»»

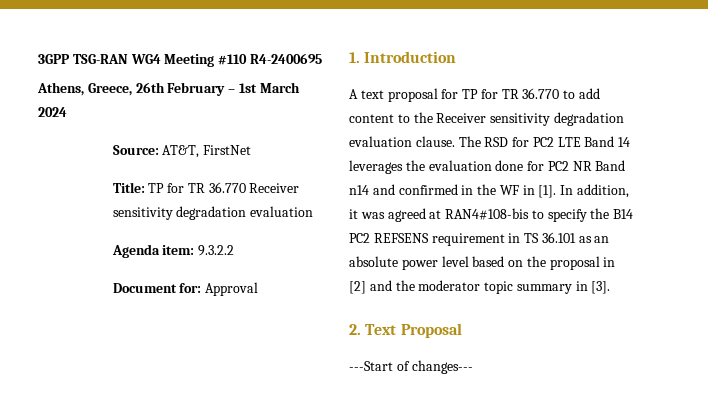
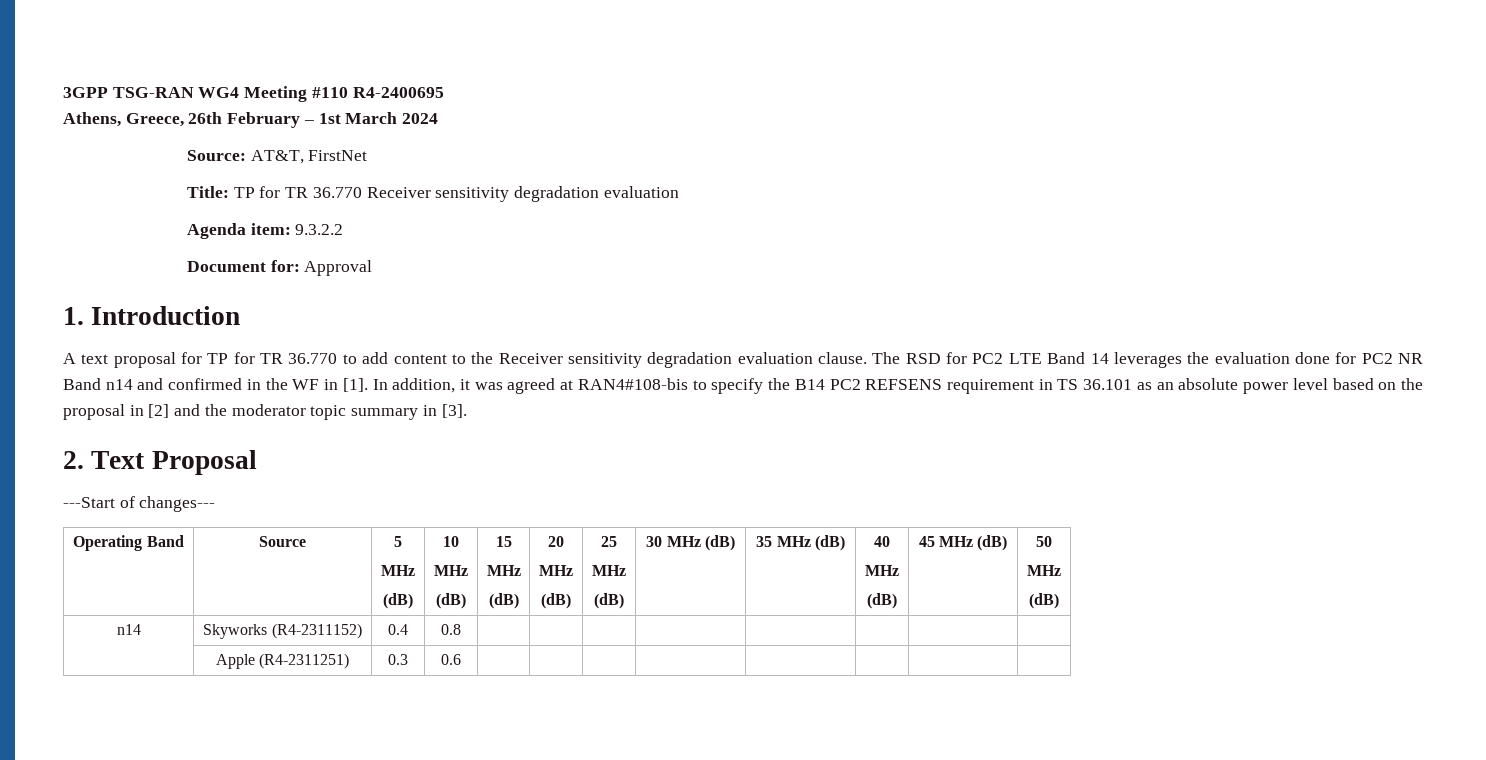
+ Operating Band | Source | 5
+ MHz
+ (dB) | 10
+ MHz
+ (dB) | 15
+ MHz
+ (dB) | 20
+ MHz
+ (dB) | 25
+ MHz
+ (dB) | 30 MHz (dB) | 35 MHz (dB) | 40
+ MHz
+ (dB) | 45 MHz (dB) | 50
+ MHz
+ (dB)
+ n14 | Skyworks (R4-2311152) | 0.4 | 0.8 | | | | | | | |
+ | Apple (R4-2311251) | 0.3 | 0.6 | | | | | | | |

««

Work instruction: If an entry above holds a picture, omit the picture but retype everything else exactly.

Task result:
+ Operating Band | Source | 5
+ MHz
+ (dB) | 10
+ MHz
+ (dB) | 15
+ MHz
+ (dB) | 20
+ MHz
+ (dB) | 25
+ MHz
+ (dB) | 30 MHz (dB) | 35 MHz (dB) | 40
+ MHz
+ (dB) | 45 MHz (dB) | 50
+ MHz
+ (dB)
+ n14 | Skyworks (R4-2311152) | 0.4 | 0.8 | | | | | | | |
+ | Apple (R4-2311251) | 0.3 | 0.6 | | | | | | | |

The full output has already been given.